The compensation is available under the Black Lung Benefits Act, which is administered by the Office of Workers' Compensation Programs. According to the state Deputy Labor Secretary, three more administrative law judges are needed to help cut down the backlog of cases filed by miners and their widows after the problem became known. A total of $2.72 is being sought to fund the increase in judges to working on such cases.
At present there are only two judges who hear black lung cases. That isn't enough. As it is, claimants have to wait 429 days, on average, for their case to actually be assigned to a judge.
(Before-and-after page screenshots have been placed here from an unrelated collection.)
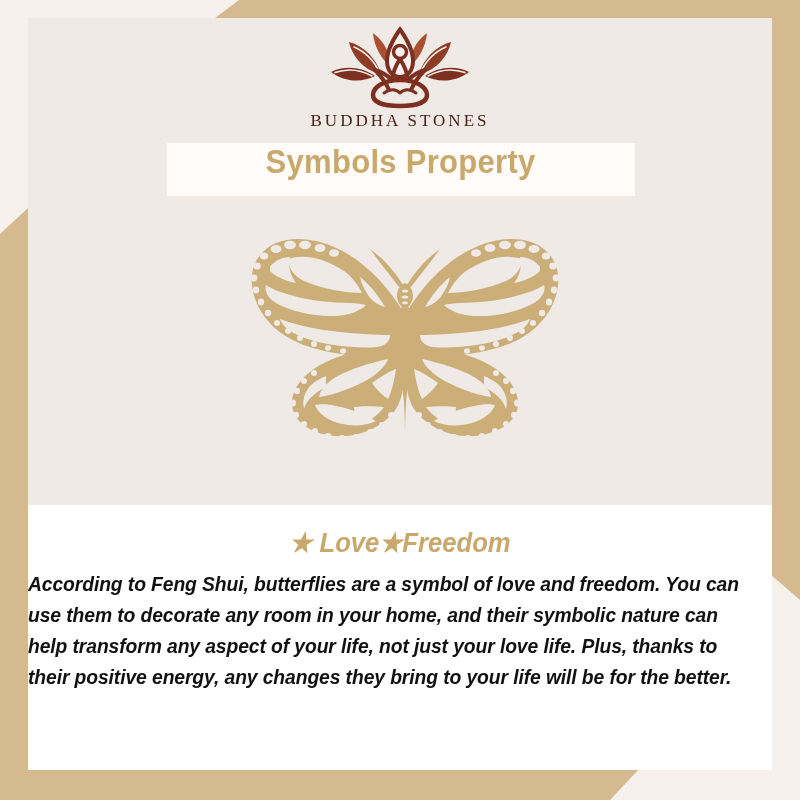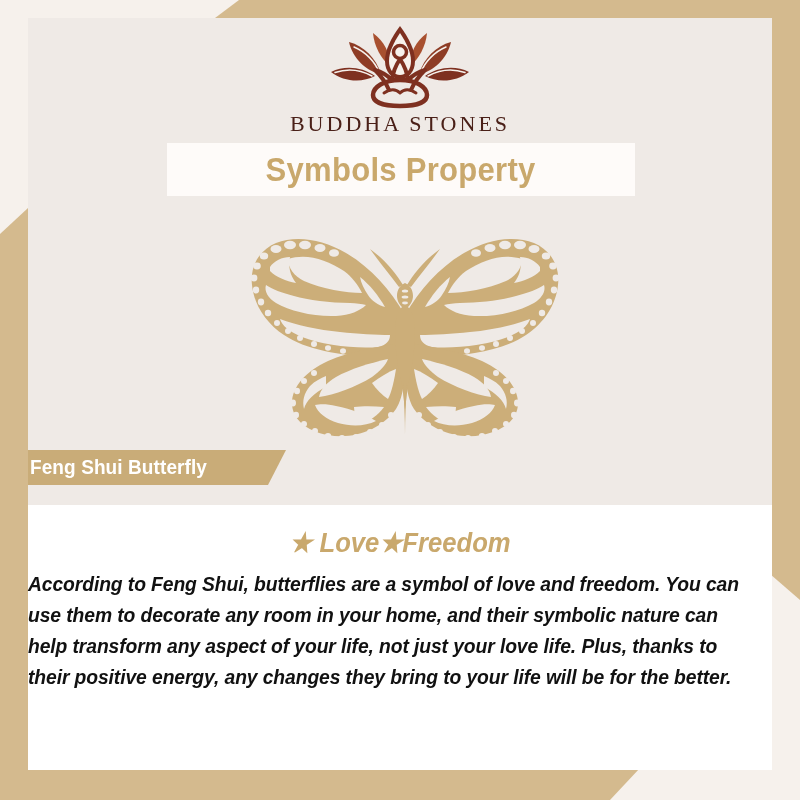--- a/index.html
+++ b/index.html
@@ -84,36 +84,35 @@
     box-sizing: border-box;
   }
   .logo-mark {
     width: 150px;
     height: 85px;
     display: block;
   }
   .logo-word {
     margin-top: 2px;
     font-family: "Liberation Serif", serif;
-    font-size: 22px;
+    font-size: 17px;
     letter-spacing: 3.0px;
     color: #4A2018;
     font-weight: 400;
   }
 
   
   .title-banner {
     position: absolute;
     left: 139px;
     top: 125px;
     width: 468px;
     height: 53px;
     background: #FEFBF9;
     display: flex;
-    align-items: center;
     justify-content: center;
   }
   .title-text {
     font-family: "Liberation Sans Narrow", "Liberation Sans", sans-serif;
     font-size: 33px;
     font-weight: bold;
     color: #C9A86C;
     letter-spacing: 0.3px;
     transform: scaleX(0.94);
   }
@@ -398,23 +397,20 @@
             <ellipse cx="195" cy="74" rx="3.4" ry="1.6"></ellipse>
             <ellipse cx="195" cy="80" rx="3" ry="1.4"></ellipse>
           </g>
 
           <path d="M193 62 C186 50 174 36 160 26 C170 40 180 52 189 64 Z"></path>
           <path d="M197 62 C204 50 216 36 230 26 C220 40 210 52 201 64 Z"></path>
         </g>
       </svg>
     </div>
 
-    <div class="ribbon">
-      <span class="ribbon-text" style="left: 2px;">Feng Shui Butterfly</span>
-    </div>
 
     <div class="article">
       <div class="article-heading">★ Love★Freedom</div>
       <div class="article-body" style="width: 738px;">According to Feng Shui, butterflies are a symbol of love and freedom. You can use them to decorate any room in your home, and their symbolic nature can help transform any aspect of your life, not just your love life. Plus, thanks to their positive energy, any changes they bring to your life will be for the better.</div>
     </div>
 
   </div>
 </div>
 
 </body></html>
After that, it is often three or four more months before there are any court hearings. The backlog is currently at 2,866 and many more cases are expected to be filed by the end of the year.
Work-related injuries and illness can seriously impact individuals' activity and well-being. When it comes to seeking compensation, it is important to work with an experienced attorney who can provide the advocacy needed to ensure a good outcome in one's case.
Pittsburgh Post-Gazette, "More Pennsylvania judges sought for black lung cases," Tracie Maureiello, July 22, 2014.